▶ [Instructions to follow]: Leaving out the pictures, transcribe all of the records faithfully.

Start of Data extracts

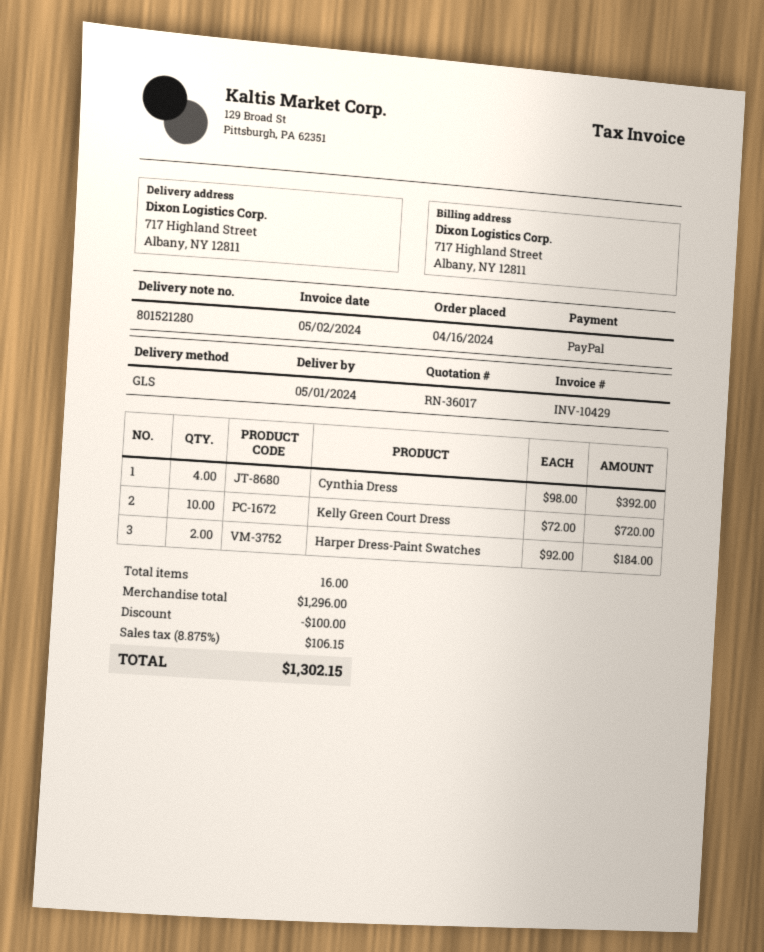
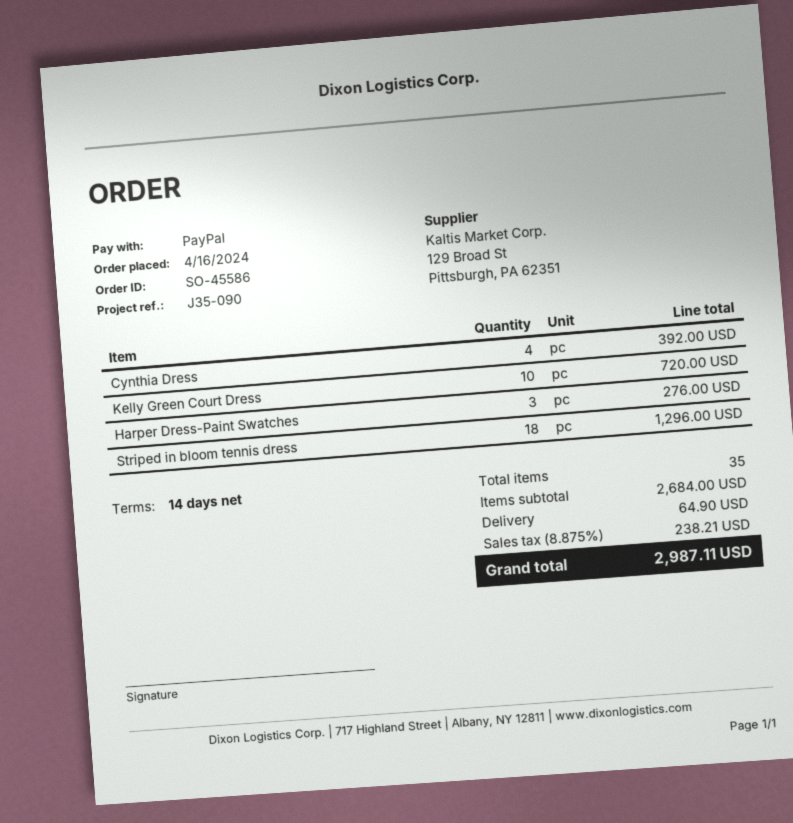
Harper Dress-Paint Swatches: 2 for 184.00 -> 3 for 276.00
Striped in bloom tennis dress: none -> 18 for 1296.00
total quantity: 16 -> 35
subtotal: 1296.00 -> 2684.00
discount: 100.00 -> none
shipping: none -> 64.90
tax: 8.875% = 106.15 -> 8.875% = 238.21
total: 1302.15 -> 2987.11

End of Data extracts

▶ [Reply]:
Harper Dress-Paint Swatches: 2 for 184.00 -> 3 for 276.00
Striped in bloom tennis dress: none -> 18 for 1296.00
total quantity: 16 -> 35
subtotal: 1296.00 -> 2684.00
discount: 100.00 -> none
shipping: none -> 64.90
tax: 8.875% = 106.15 -> 8.875% = 238.21
total: 1302.15 -> 2987.11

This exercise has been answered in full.